Трудности становления демократии западного типа в странах Арабского Востока определяются, в первую очередь, тем, что в основе развития этого региона лежала отличная от мира Запада цивилизационная матрица ислама. Арабский мир вплоть до начала европейской экспансии на его территорию не создал каких-либо форм государственности, которые в своей основе были бы идентичны ее западным аналогам. Более того, как вытекает из положений, высказываемых многими представителями политологической науки, европейская экспансия становилась едва ли не основной причиной, искажавшей эволюцию нынешних арабских стран. Главным здесь становилась невозможность для арабского мира выработать окрашенные собственной цивилизационной спецификой нормы государственной и общественно-политической жизни.

Тем не менее, европейская экспансия и период колониального господства в истории арабского мира содействовали становлению на его территории «страновых государств», являющихся в настоящее время реальностью его геополитической структуры. Вне сомнения, новый тип государственности и методы его управления содействовали тому, что некоторые нормы западной демократии становились, в той или иной мере, достоянием местной общественно–политической жизни. Однако, способы их «деспотического» внедрения в ткань арабского общества, как и сохранившаяся в регионе специфика общественной структуры содействовали тому, что в реальной практике жизни местных государств и обществ превалировали старые уровни лояльности. При этом, лояльность граждан страновых государств в отношении этих политических образований оказывалась значительно менее существенной, чем лояльность регионального, конфессионального или земляческого типа, продолжавшая играть ведущую роль в отношениях между членами общественной структуры той или иной арабской страны.

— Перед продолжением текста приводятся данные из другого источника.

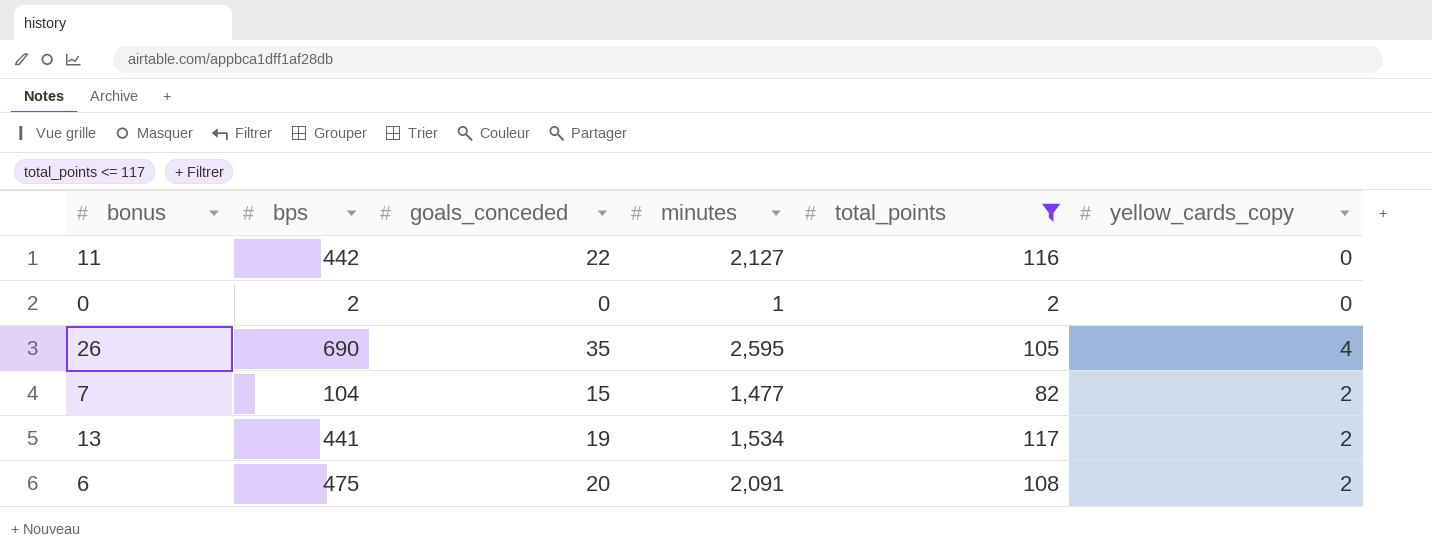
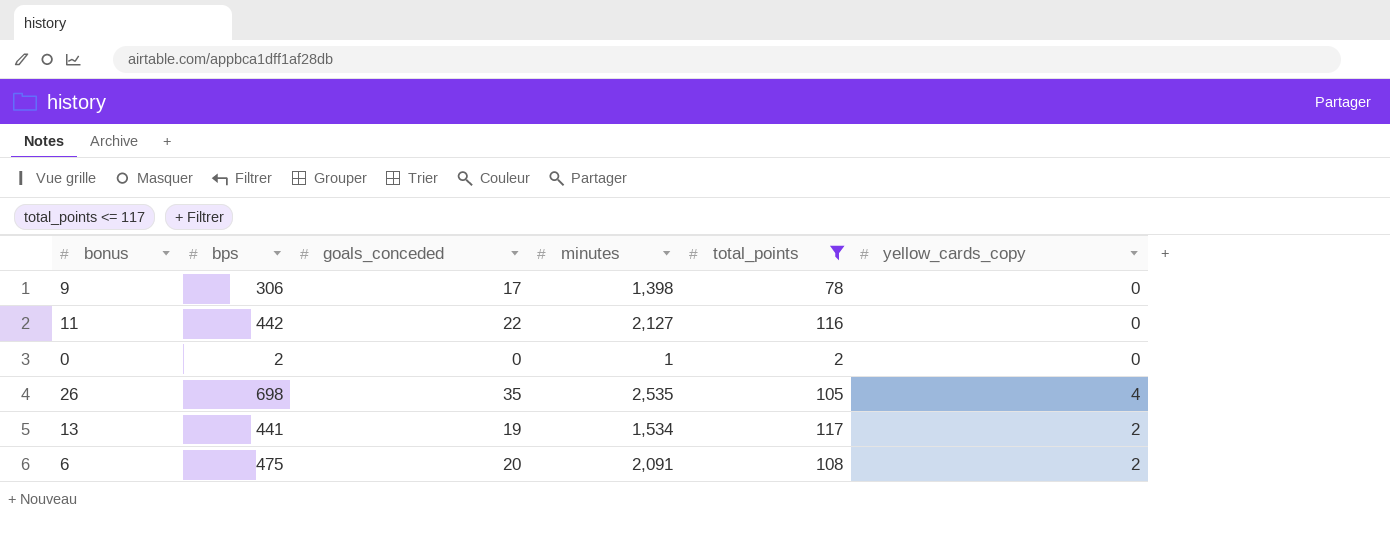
row 7: 104 | 15 | 1,477 | 82 | 2 -> none
row 9: none -> 306 | 17 | 1,398 | 78 | 0
26 | bps: 690 -> 698
26 | minutes: 2,595 -> 2,535

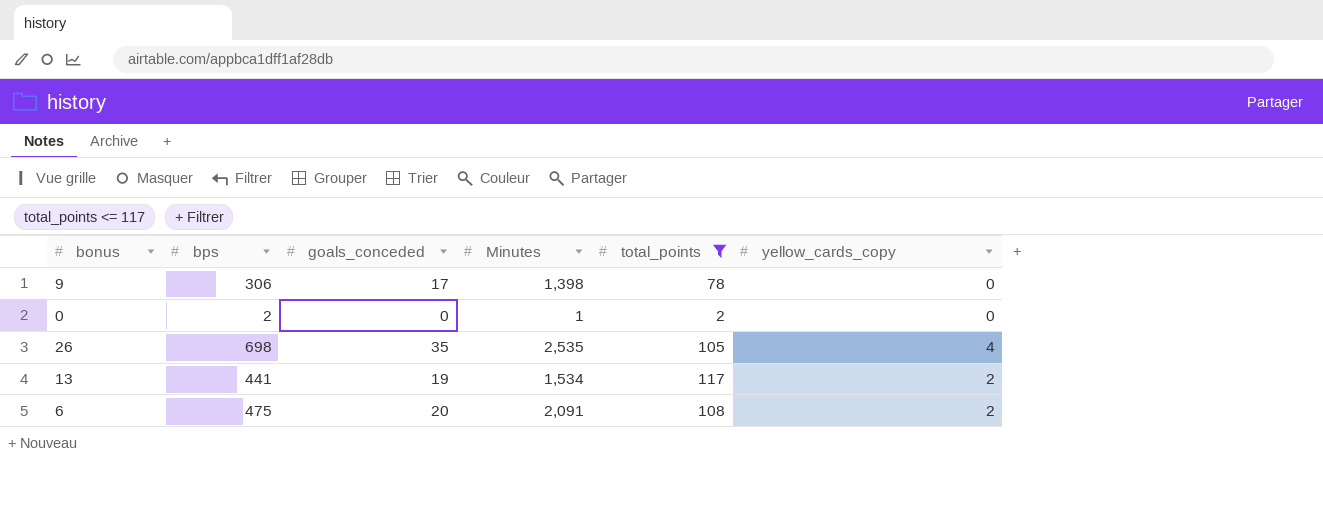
column name: minutes -> Minutes
row 11: 442 | 22 | 2,127 | 116 | 0 -> none

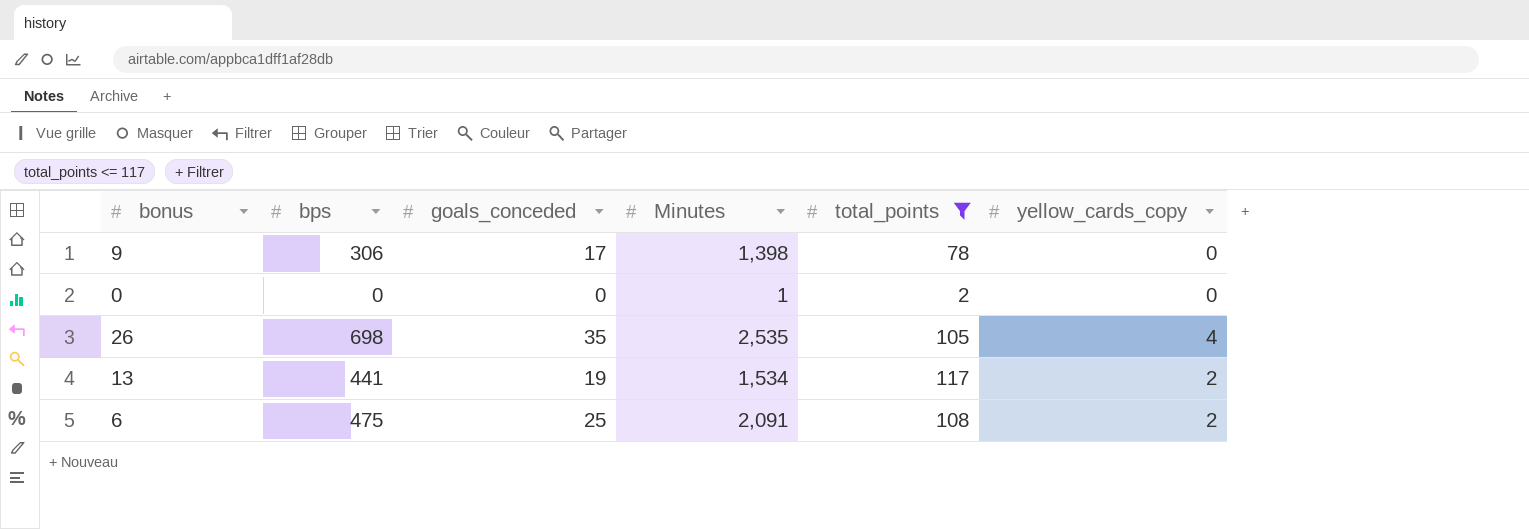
0 | bps: 2 -> 0
6 | goals_conceded: 20 -> 25

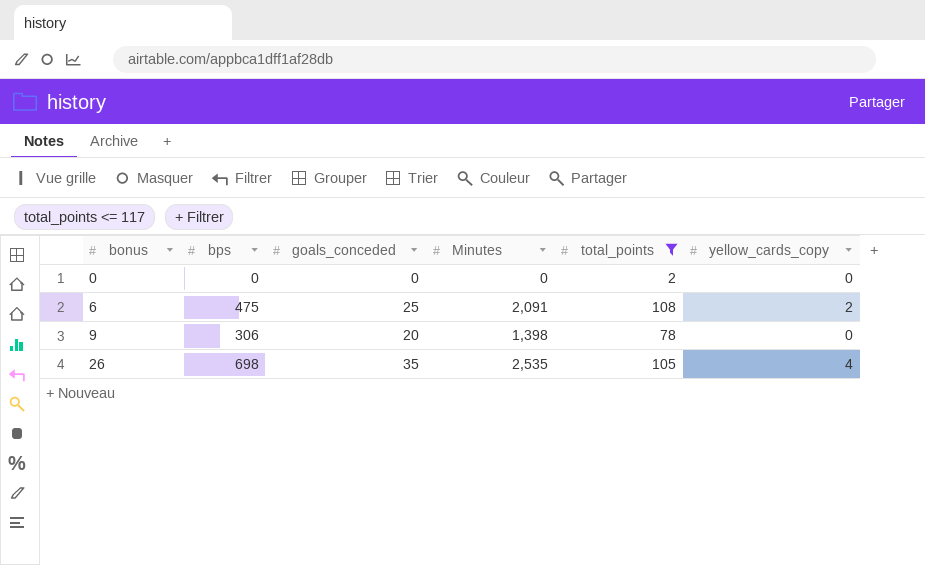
row order: none -> bonus ascending
row 13: 441 | 19 | 1,534 | 117 | 2 -> none
0 | Minutes: 1 -> 0
9 | goals_conceded: 17 -> 20

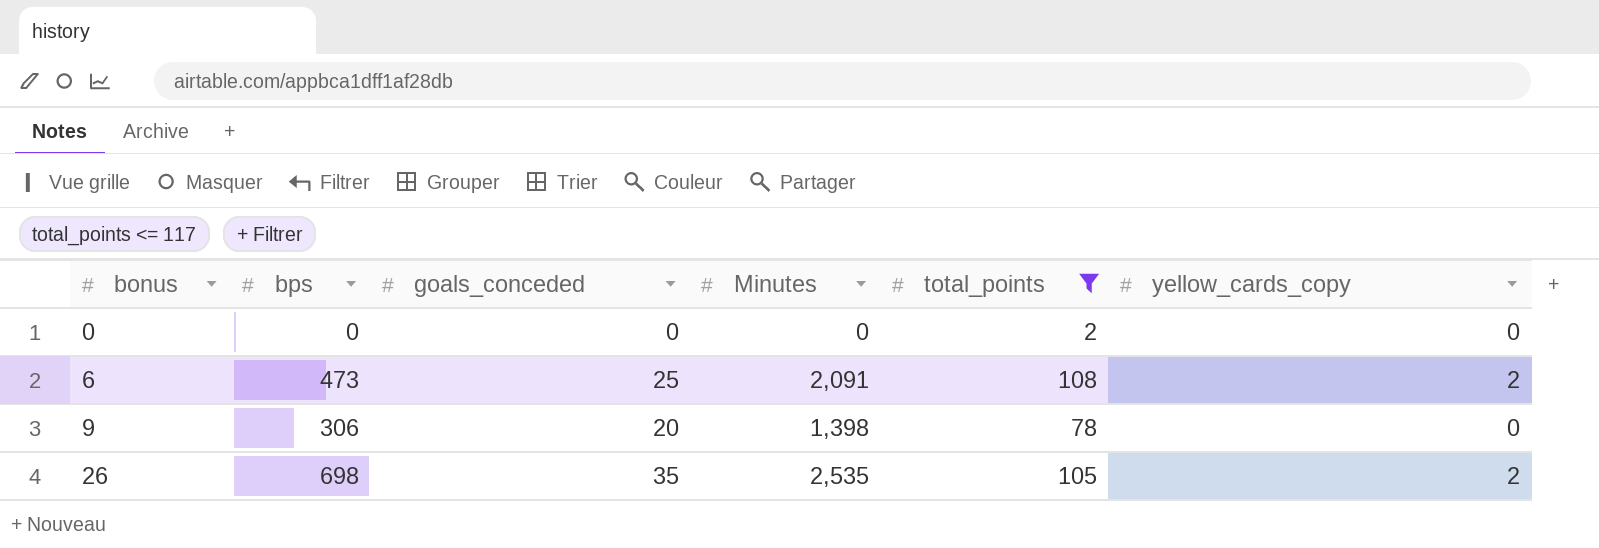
6 | bps: 475 -> 473
26 | yellow_cards_copy: 4 -> 2

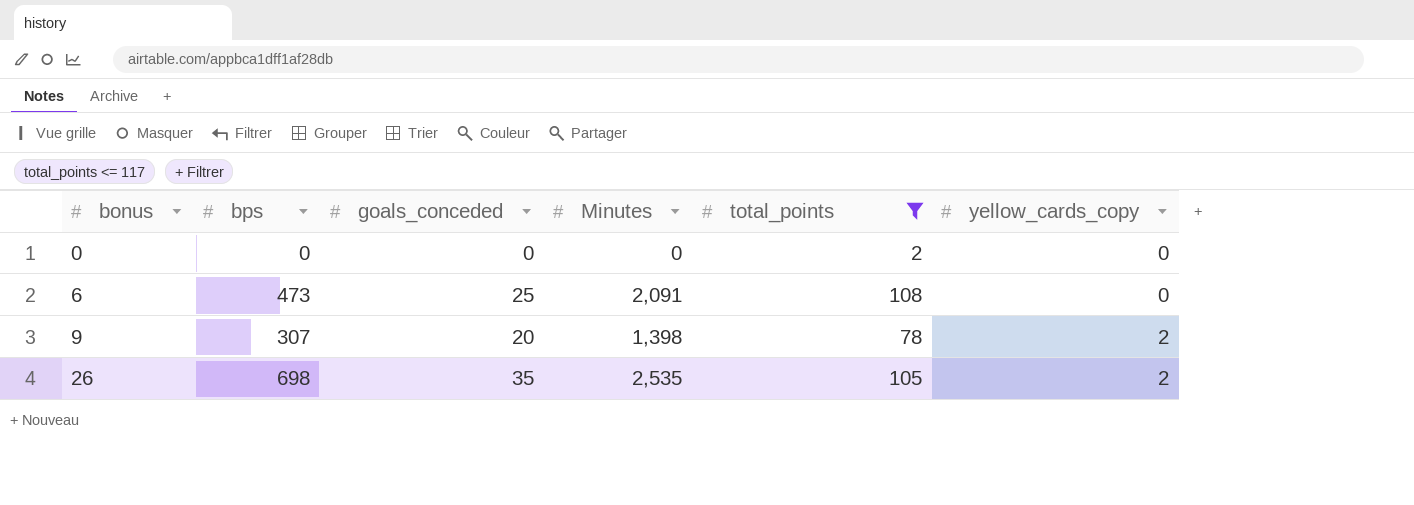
6 | yellow_cards_copy: 2 -> 0
9 | bps: 306 -> 307
9 | yellow_cards_copy: 0 -> 2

Приход к власти в ряде арабских государств представителей «революционной демократии», а также в целом значительное усиление тенденции модернизации, базирующейся на националистических и социальных принципах, на всем протяжении арабского мира ставили вопрос о внесении перемен в традиционное соотношение уровней лояльности. Роль приоритетной в структуре этих уровней должна была занять лояльность по отношению к государству. Однако, методы осуществления этой цели и формировавшийся на их основе образ государственного организма, представавшего перед его гражданами как символ борьбы за национальное освобождение и, в этой связи, как сила общенационального сплочения и солидарности, а также как ведущий руководитель их экономической деятельности, с течением времени оказывались все менее эффективными и притягательными.

Конец 70-х – начало 80-х гг. знаменовали собой время решительного поворота государственных структур арабского региона к проведению политики экономической открытости и либерализма в сфере хозяйственных и общественных отношений. Этот курс менял и образ государства, становившегося, прежде всего, инструментом достижения «национального примирения». Государство отнюдь не отказывалось от собственного активного участия в проведении курса «открытых дверей». Ради него, оно все так же ограничивало возможности демократического развития. Государство, говоря о демократии, оставалось на позициях демократии «нелиберального» типа.

Тем не менее, это обстоятельство не становилось предметом жесткой критики со стороны представителей интеллектуальной элиты Арабского Востока. Для них речь шла о невозможности иных путей, адекватно обеспечивающих экономическую модернизацию и трансформацию в сфере социальных отношений. «Нелиберальная демократия» и ее орудие – авторитарное государство становились, по мнению ведущих политологов, социологов и историков арабского мира, частью специфического движения составляющих его стран к усвоению западных демократических норм и, в конечном итоге, формированию гражданского общества.


Литература

1. Аль-Ансари М.Дж. цит. произв., стр. 180-182.

2. Насер Х., цит. произв., стр. 47-51.

3. Sharabi H. Neopatriarchy: A Theory of Distorted Change in Arab Society. N.-Y., 1988.